** Opening Provided material block **

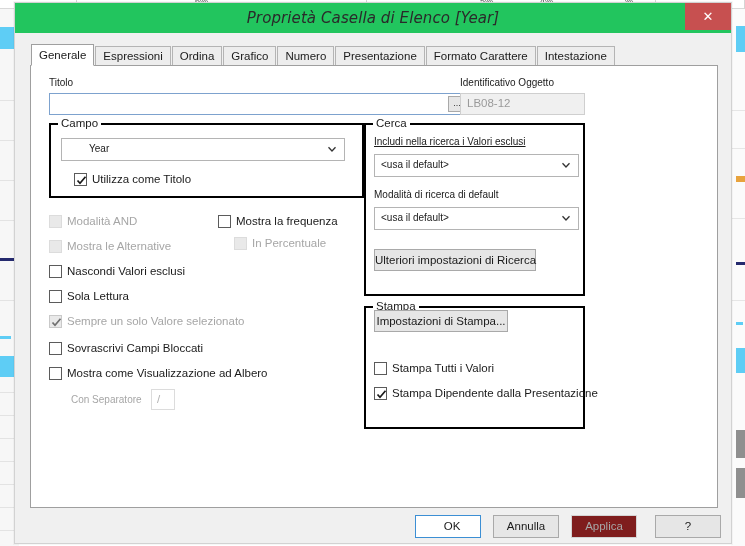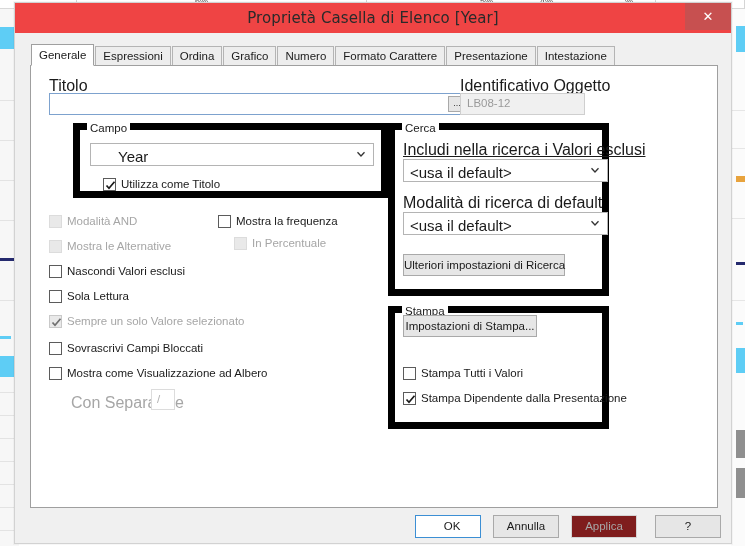--- a/index.html
+++ b/index.html
@@ -55,7 +55,8 @@
   #titlebar {
     position: relative;
     height: 30px;
-    background: #ef4444;
+    background: #22c55e;
+    font-style: italic;
   }
   #dialog-title {
     position: absolute;

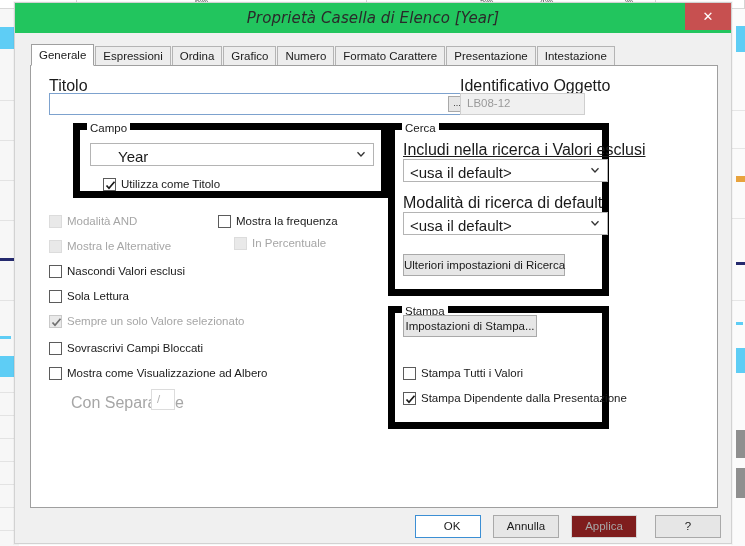--- a/index.html
+++ b/index.html
@@ -319,8 +319,8 @@
     <div class="tab">Ordina</div>
     <div class="tab">Grafico</div>
     <div class="tab">Numero</div>
+    <div class="tab">Presentazione</div>
     <div class="tab">Formato Carattere</div>
-    <div class="tab">Presentazione</div>
     <div class="tab">Intestazione</div>
   </div>
 

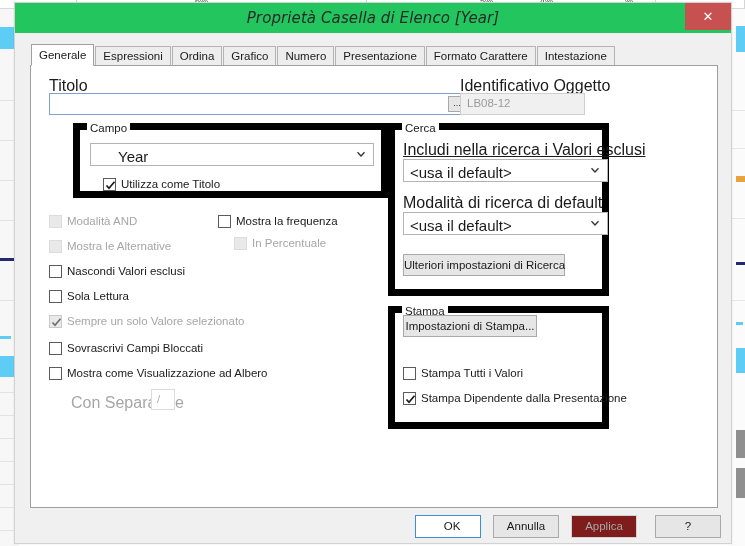--- a/index.html
+++ b/index.html
@@ -126,7 +126,7 @@
   
   .lbl {
     position: absolute;
-    font-size: 16px;
+    font-size: 10px;
     color: #1a1a1a;
     white-space: nowrap;
   }

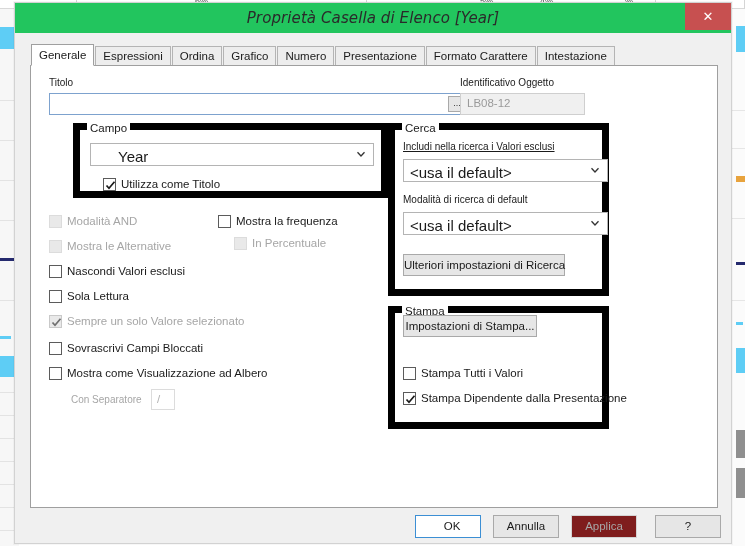--- a/index.html
+++ b/index.html
@@ -166,8 +166,7 @@
   
   .groupbox {
     position: absolute;
-    border: 7px solid #000000;
-    margin-left: 24px;
+    border: 2px solid #000000;
   }
   .groupbox > .gb-title {
     position: absolute;

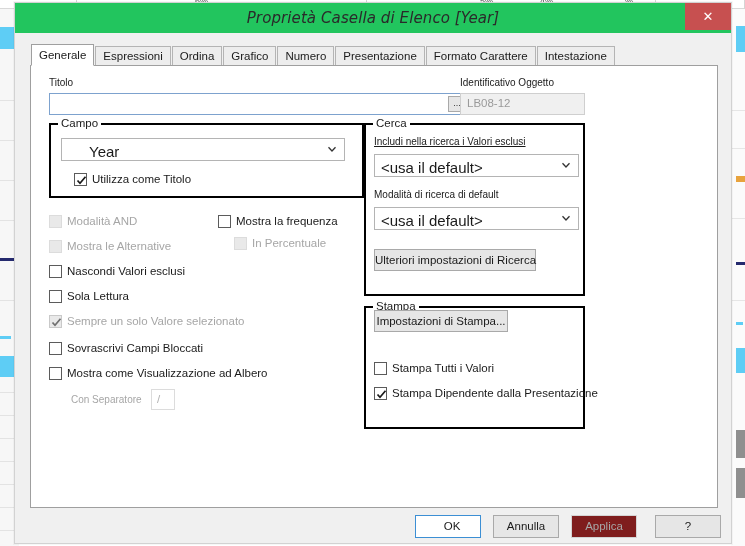--- a/index.html
+++ b/index.html
@@ -189,7 +189,7 @@
   .combo .cval {
     position: absolute;
     top: 4px;
-    font-size: 15px;
+    font-size: 10px;
     color: #1a1a1a;
     white-space: nowrap;
   }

** Closing Provided material block **

The string "class": state how many lines above contain it, giving nothing but the number.

7